So, that's a skill. That's a new kind of literacy, I suppose. Some of my colleagues in Rhetoric would say "it's not that we're losing literacy, we're just changing." Well, maybe. A part of me worries that we are losing it. We're losing our ability to concentrate and focus. I do worry about that. On the other hand, I do have to stay open to the idea; well, this is the new world and so it's going to require new skills and students are going to have to learn those skills.

[1:15:05]

So, a student now coming to a graduate program probably is, in general, less grounded in long texts than I was when I was learning. So, the idea of a long, dense novel, that may vanish in the future; I don't know if readers will be able to read such a thing. The idea of what a novel is may change very drastically. And I'm probably not equipped to go there. It's probably a good time for me to retire. I didn't want to get in students' way by being an old fuddy-duddy and say, you know, "I don't want any part of this." I recognize they have to follow these trends and they will create new forms of literature. And I may not be able to follow them but I wish them Godspeed, because it does have to keep changing, and I recognize that. But I did, I think I did reach a certain point where I thought "I'm all for innovation and experimentation in new things, but at a certain point I'm an old dog. There's certain things that I can't get past and certain things that I do love and that I have to stick with, and at a certain point, I can't help them."
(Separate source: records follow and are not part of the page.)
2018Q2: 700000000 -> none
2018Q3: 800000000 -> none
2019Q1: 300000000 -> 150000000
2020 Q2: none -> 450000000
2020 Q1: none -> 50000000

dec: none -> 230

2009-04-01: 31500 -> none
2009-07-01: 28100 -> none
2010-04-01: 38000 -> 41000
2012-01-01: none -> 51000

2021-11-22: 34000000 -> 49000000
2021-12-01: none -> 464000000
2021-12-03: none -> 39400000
For example, one very practical thing, when I first began teaching, I was able to tell students how to submit their work to editors for publication. It was pretty straightforward, the process of submitting stories or poems to a literary magazine or to a book publisher. It was pretty straightforward. Nowadays, it's not so straightforward because so much publishing is online-only or it's online and in text, and in my day, you didn't multiple-submit. That is, I wouldn't take one story and send it to six different editors at the same time. I would only do it one at a time, because they would get back to you and say "yes, I want the story" or "I don't want it." If they didn't want it, you would send it to the next editor. Now though, there's so much stuff out there that editors, I think, expect writers are submitting things everywhere at the same time and they don't really mind anymore. The rules are changing because there's just so much text out there.
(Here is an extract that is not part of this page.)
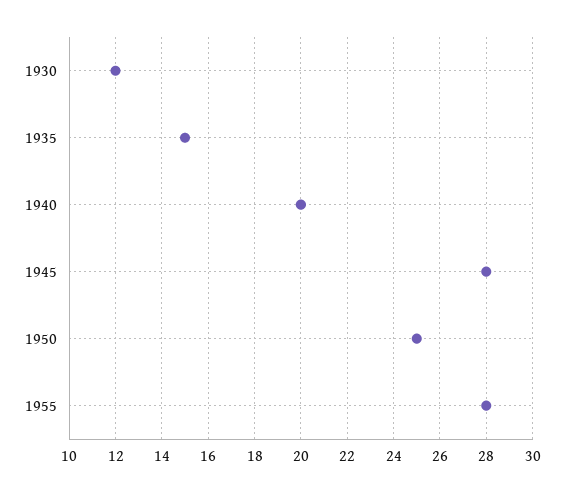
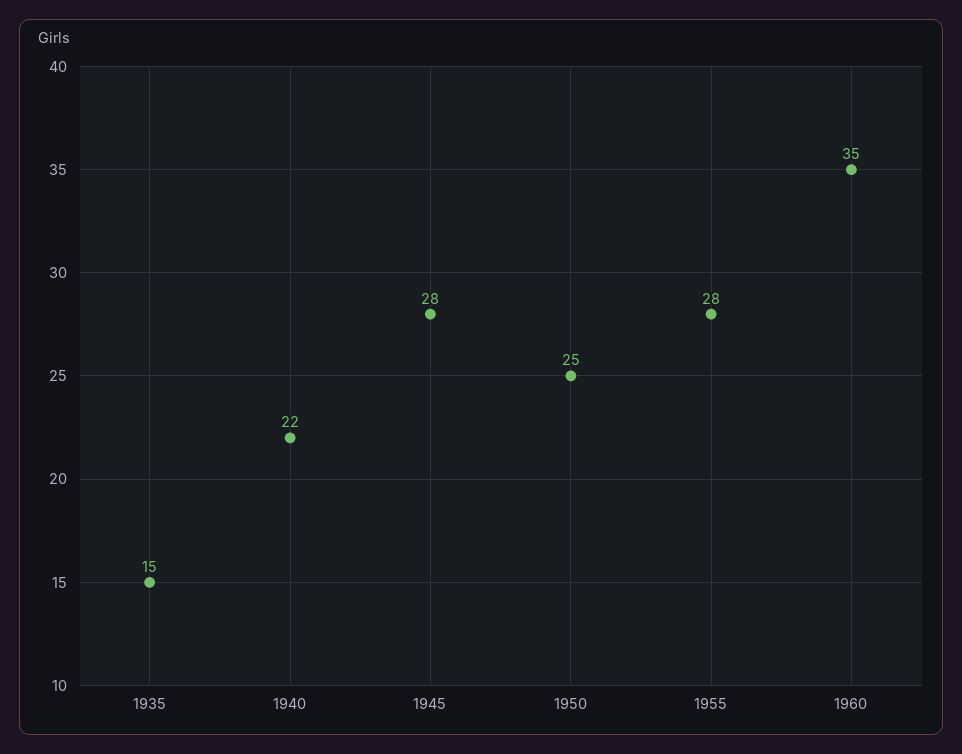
1930: 12 -> none
1940: 20 -> 22
1960: none -> 35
So, I feel it's a new world just in practical terms; how do you submit your work. I'm losing track, I don't know how it's done anymore, the way I used to. So, I'm less effective as a teacher in that sense than I used to be. So you know, I think I was sensible enough to recognize when it was time for me to step back a little bit, and then younger teachers need to step in.

JD: You're named as Distinguished Professor though, at one point, so you must have been doing many things correctly, or were recognized.
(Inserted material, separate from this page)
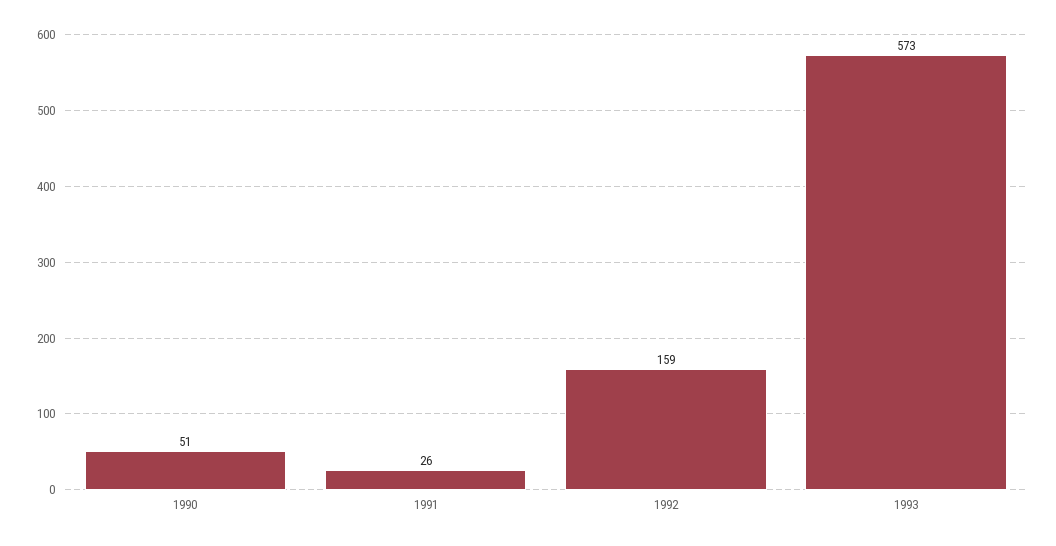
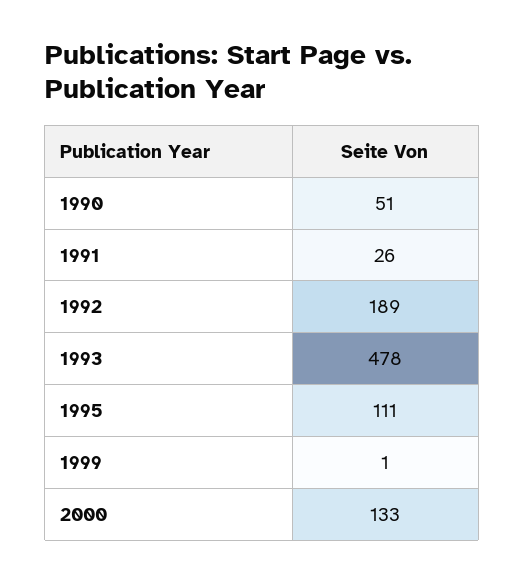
1992: 159 -> 189
1993: 573 -> 478
1995: none -> 111
1999: none -> 1
2000: none -> 133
TD: I would like to think so.

JD: And also, you were talking about sort of literary arts and other people who were getting awards, and you've won a few awards yourself, and fellowships. Those are two different things, but perhaps talk about each of those in turn and what they mean to a writer at various points in your career.

TD: On one level, I think it's uncomfortable for writers to feel they're competing with other writers. There's something that never seems quite right about that. So, the idea of being selected to be the best in one year, that you wrote the best book in Oregon of a particular year, seems a little odd. And I don't quite believe it, you know. And I don't feel comfortable competing with fellow writers. On the other hand, when you win an award, especially if the award is given by your peers; if it's other writers judging your works, it's of course hugely validating and quite gratifying. If people who do what you do say "we think you did something special here," that's a very nice thing, obviously. So, it helps keep you going.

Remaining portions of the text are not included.